Lazy address space switch schdulers

OSwhatever · Post by **OSwhatever** » Fri Aug 20, 2010 2:48 pm

Hello

I wonder how you have solved minimizing switching process (virtual address space switch) when scheduling. For example, if a process has several threads with the same priority you might want to run as many threads within that process for the time slot being before switching to another process.

How do you do it?

Do you have global ready queues with processes and then ready queues for threads in every process?
Do you instead sort the ready queue so that threads with same process gets inserted together with other threads running in the same process?
Do you let the process handle their threads themselves (kernel has no concept of threads). User processes do their own scheduling.

OSwhatever · Post by **OSwhatever** » Wed Aug 25, 2010 4:38 am

Does you OS have any concept of threads or is that something that the process must take of itself?

OSwhatever · Post by **OSwhatever** » Wed Aug 25, 2010 6:39 pm

I'm doing the very opposite, the scheduling primitive is the thread and not the process.
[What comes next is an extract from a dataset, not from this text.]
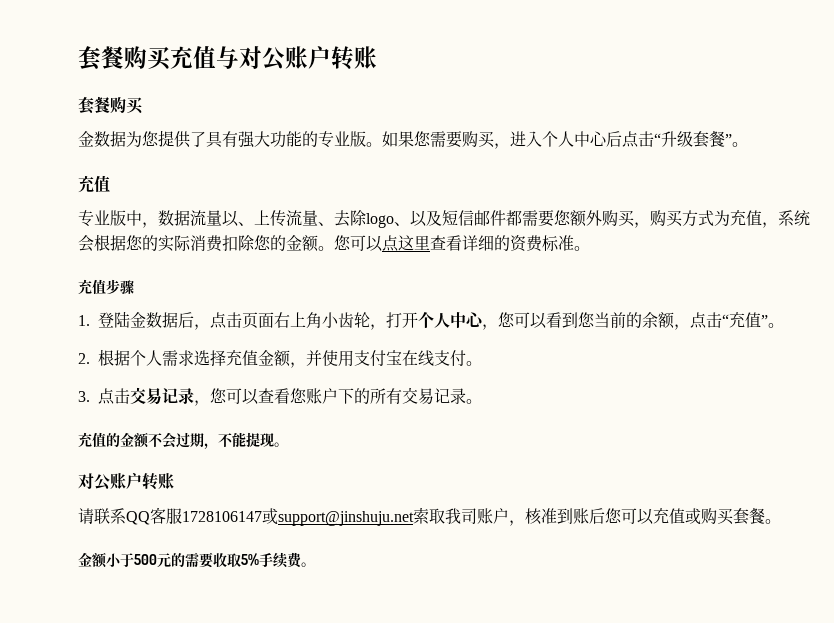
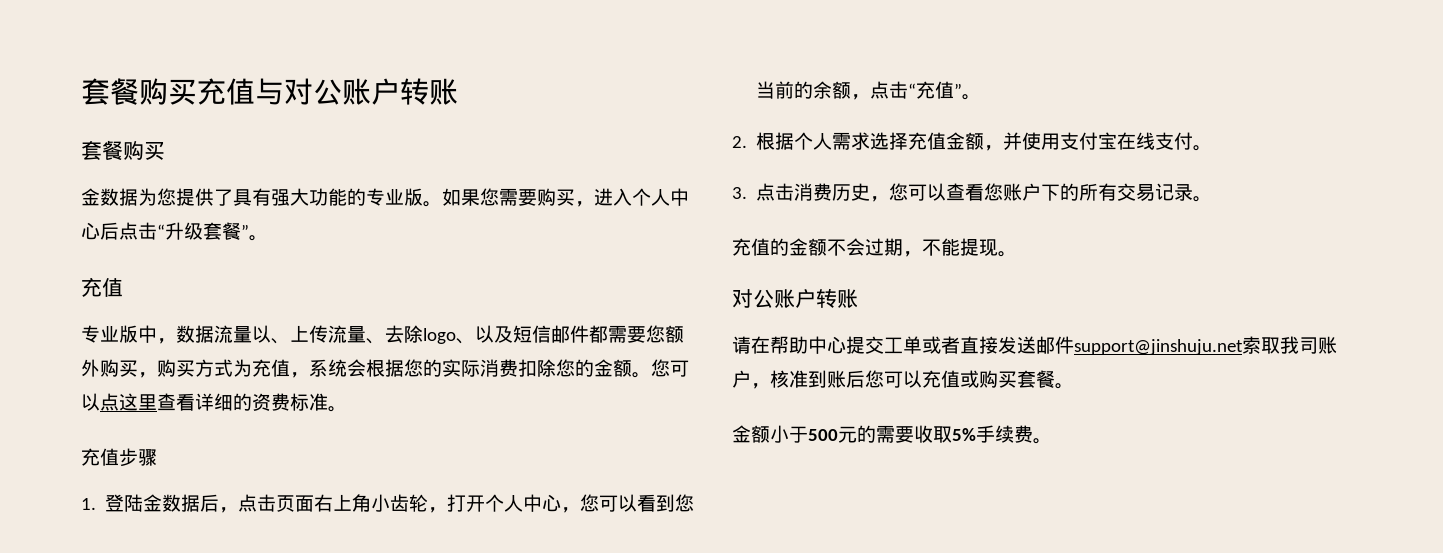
[130,387,194,405] 交易记录 -> [794,183,871,201] 消费历史
[94,507,278,525] 联系QQ客服1728106147或 -> [751,336,1074,354] 在帮助中心提交工单或者直接发送邮件

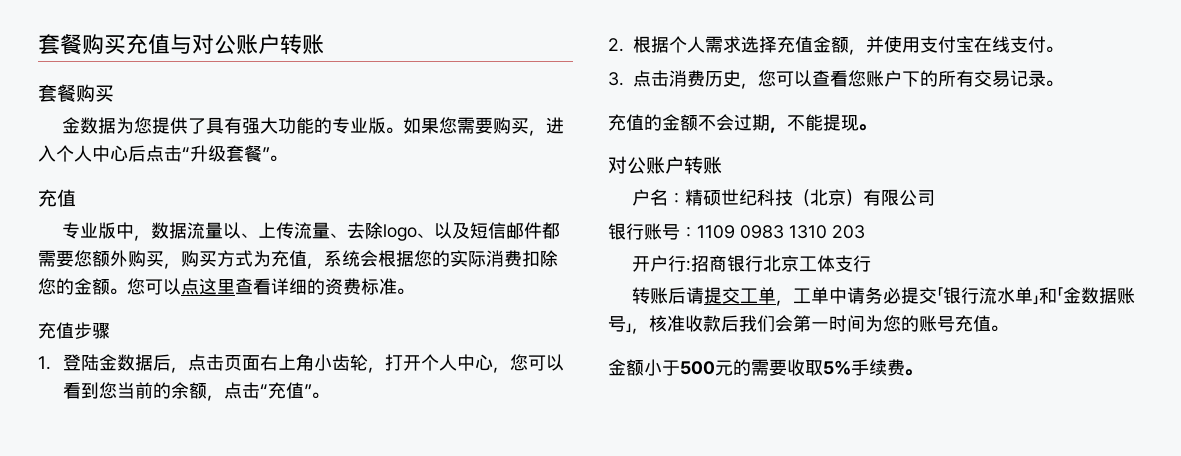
[732,336,1337,355] [732,370,1055,389] 请在帮助中心提交工单或者直接发送邮件support@jinshuju.net索取我司账户，核准到账后您可以充值或购买套餐 -> [631,189,935,207] [608,223,865,240] [631,255,871,272] [631,287,1135,306] [608,315,991,334] 户名：精硕世纪科技（北京）有限公司 // 银行账号：1109 0983 1310 203 // 开户行:招商银行北京工体支行 // 转账后请提交工单，工单中请务必提交「银行流水单」和「金数据账号」，核准收款后我们会第一时间为您的账号充值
The process is only a container for all the threads. I'm not really satisfied with this as the scheduling would be better on process basis. It would easier to do fairer scheduling and coalescence all threads for the process.

I would let the process handle it's own threads in user space, though I want to have thread preemption and the question remains how solve that. Also if the priority of threads are different you only have competition inside that process. Now, I'm not sure how cruisal that is to real world implementations, for example a very high priority thread that is competing with all the threads, not only inside process threads. Priority inheritage would not have the same meaning in such system.

gerryg400 · Post by **gerryg400** » Wed Aug 25, 2010 7:58 pm

I'm doing the very opposite, the scheduling primitive is the thread and not the process. The process is only a container for all the threads. I'm not really satisfied with this as the scheduling would be better on process basis. It would easier to do fairer scheduling and coalescence all threads for the process.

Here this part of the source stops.